La nuit avait été courte mais je me sentais revigoré. Je regardais autour de moi. C’est une grande et belle forêt. Lumineuse parfois, sombre souvent. La lumière pénétrante nous permet de parcourir ses chemins, plus facilement le jour que la nuit. Après avoir admiré la flore colorée, je regardais le visiteur, qui s’affairait à rouler une cigarette avec ses doigts fins, taillés pour montrer du doigt. Ce qu’il faisait à l’occasion, notamment dans nos joutes verbales, quand il voulait marquer un point important. Qu’ils sont rares les êtres comme lui. J’en connais quelque uns. Ils sont souvent abimés par la vie. Lui aussi l’est, comme moi. Abimé par l’injustice, la trahison, les déceptions. Abimé.
Tous les chuchotements que j’évoquais plus tôt semblaient répondre au chuchotement de notre être. Comme un écho qui va et vient. Par magie, la forêt devient par instants l’ensemble des temps et des espaces. Si l’on pouvait la survoler à ce moment là, nous entendrions sans doute tous ces chuchotements de femmes, d’hommes, de jeunes, de vieux, de savants, de chercheurs d’ors, de voleurs, de magiciens, de sorcières… Des chuchotements qui souvent portent des prénoms. La forêt est comme le miroir magique de tous les visiteurs qui ne rêvent pas la nuit mais pendant le jour. Et tout cela forme un corps sans corps qui nous entourent. Que l’on veuille bien l’étreindre ou non.

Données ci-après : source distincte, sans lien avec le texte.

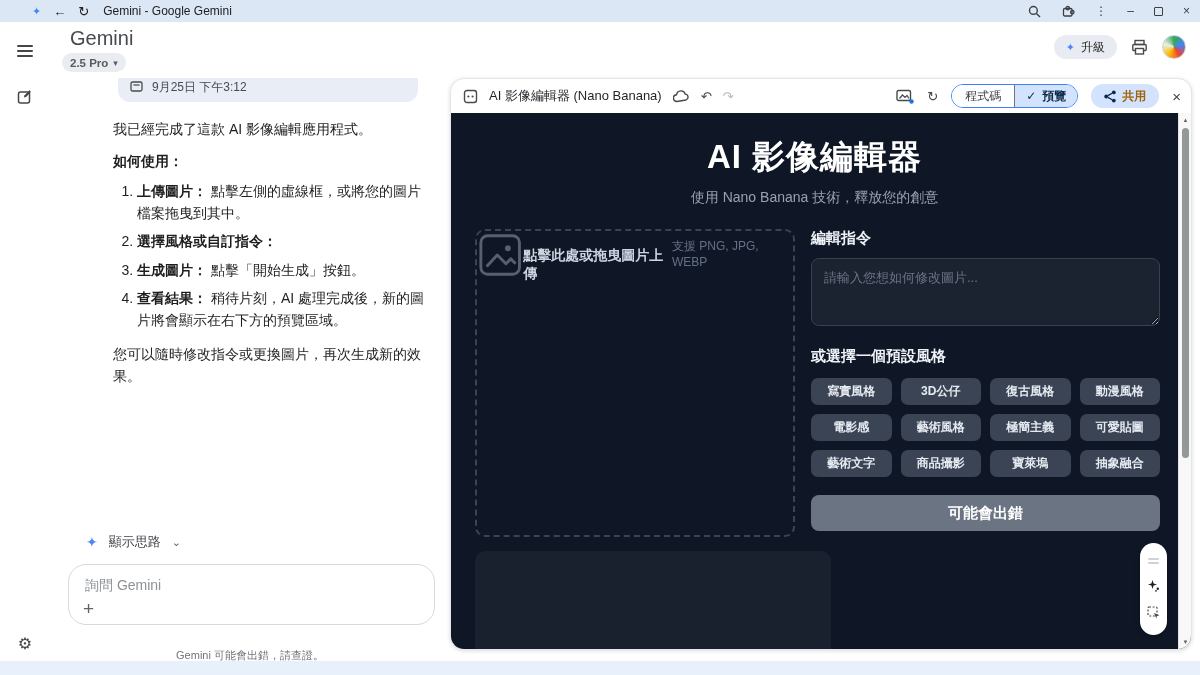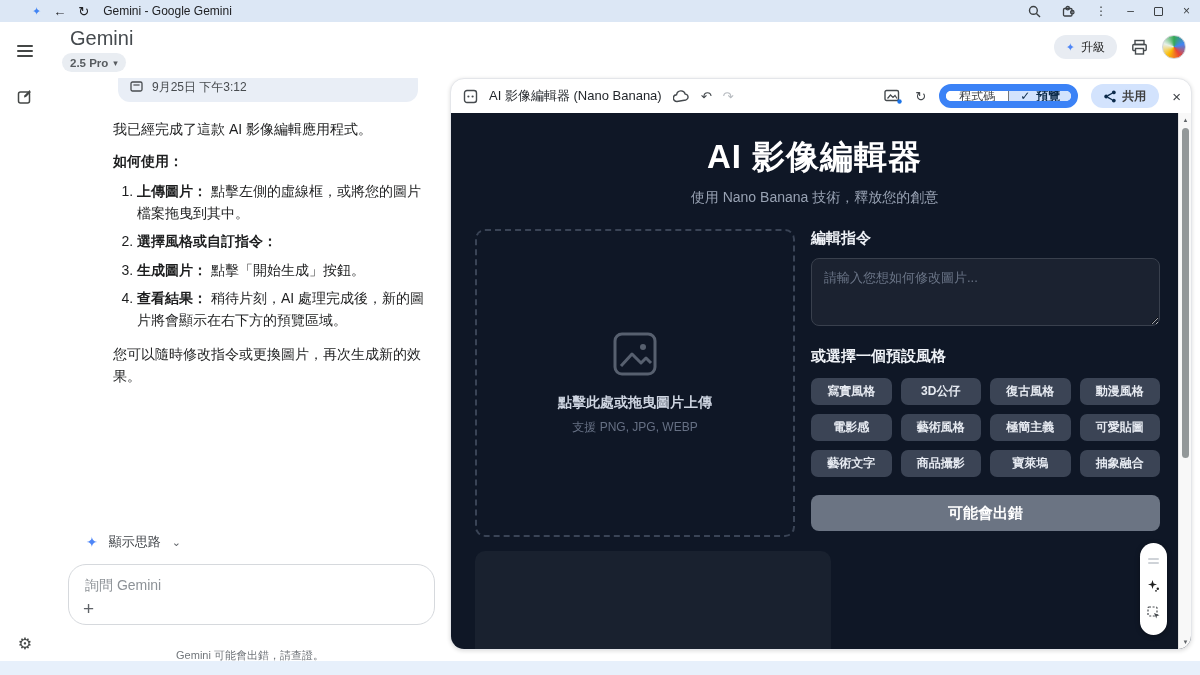"程式碼" .segmented { border: 7px solid #3b82f6 -> 1px solid #3b82f6 }
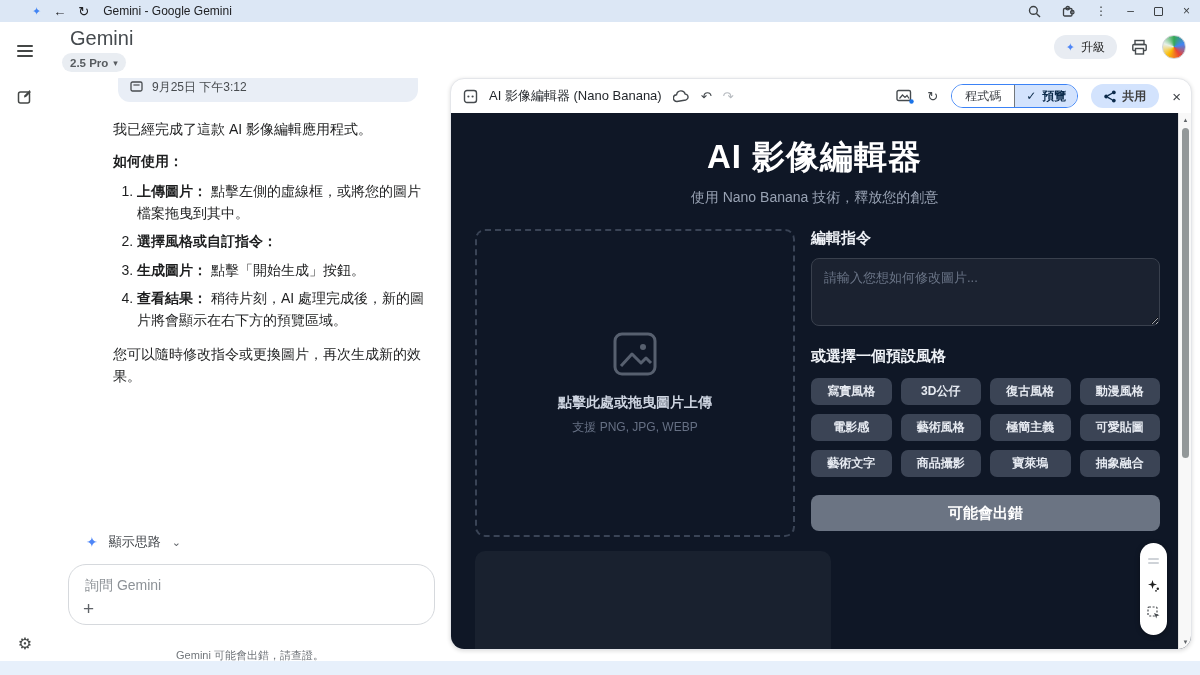"共用" .share-pill { color: #404040 -> #a16207 }
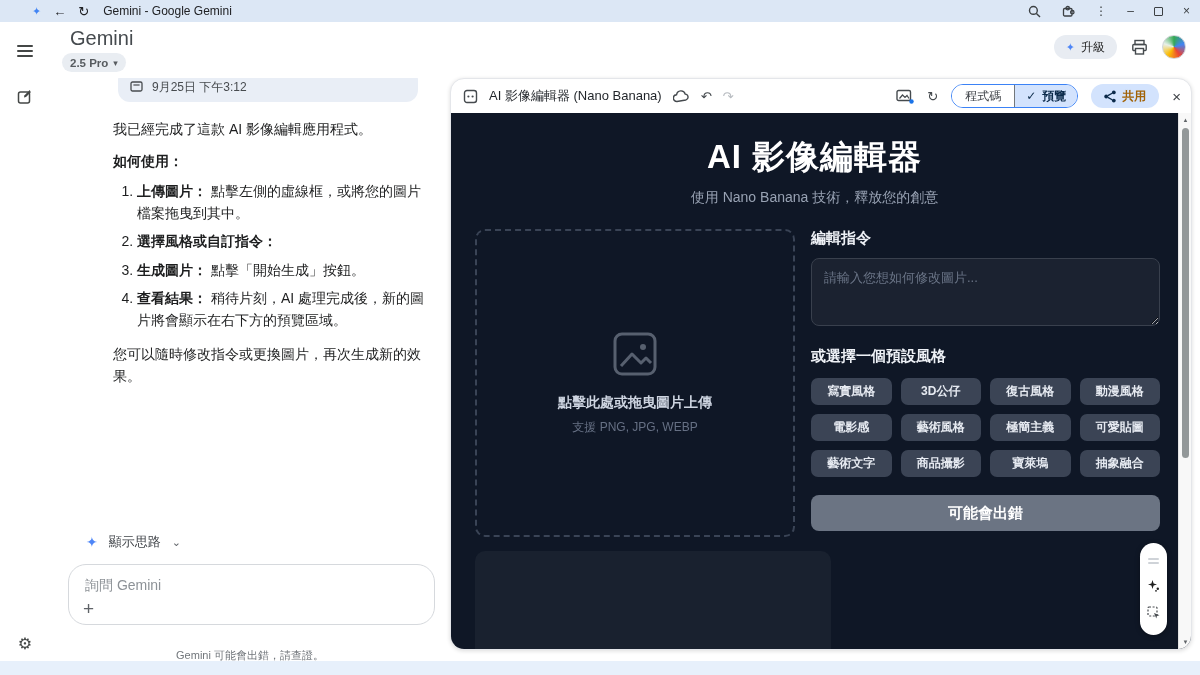"點擊此處或拖曳圖片上傳" .upload-box { align-items: center -> flex-start; flex-direction: column -> row }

Il subsiste un abîme caché au fond de la forêt. Un territoire dont on peut revenir mais qui l’espace de quelques instants semble le dernier espace que l’on soit en mesure d’explorer… C’est un souvenir magnifique, une douce mémoire qui nous permet de nous relever et de trouver les forces de revenir à la surface de l’abime. C’est ce fol espoir dont nous avons évoqué la présence. Il est là. Nous le touchons. Aussitôt il disparaît.
Alors nous restons là quelques heures, groggy par cet indéfinissable rencontre. Tout paraît clair. Mais tout est tellement puissant. Nos cœurs trop faibles sont au bord de l’explosion. Alors, victime d’amnésie partielle volontaire, nous repartons. Non sans avoir observé, chacun sur un rocher, une dernière fois, cette abîme tournoyante de toutes les beautés du monde, des plus douces aux plus fortes. Un abîme de couleurs et d’espaces.
Marqués, nous repartons, hagards. Cette forêt ressemble à ce petit espace au fond de notre cœur, où jamais ne périra l’illusion.
« Viens, nous devons partir » soufflais-je en prenant le bras du visiteur.
Un instant plus tard, nous étions revenus dans la plaine, celle que nous cherchons à éviter autant que possible. Revigorés par notre aventure, c’est tout de même plus supportable. La ville apparaît même sous un jour meilleur. Nous sommes revenus, heureux et croyant à nouveau.
Mais voilà, cette nuit, il a quitté l’appartement.
Et me voilà au milieu des ombres. Me rappeler de Sisyphe. Remonter la pierre jusqu’à la forêt. Seul désormais.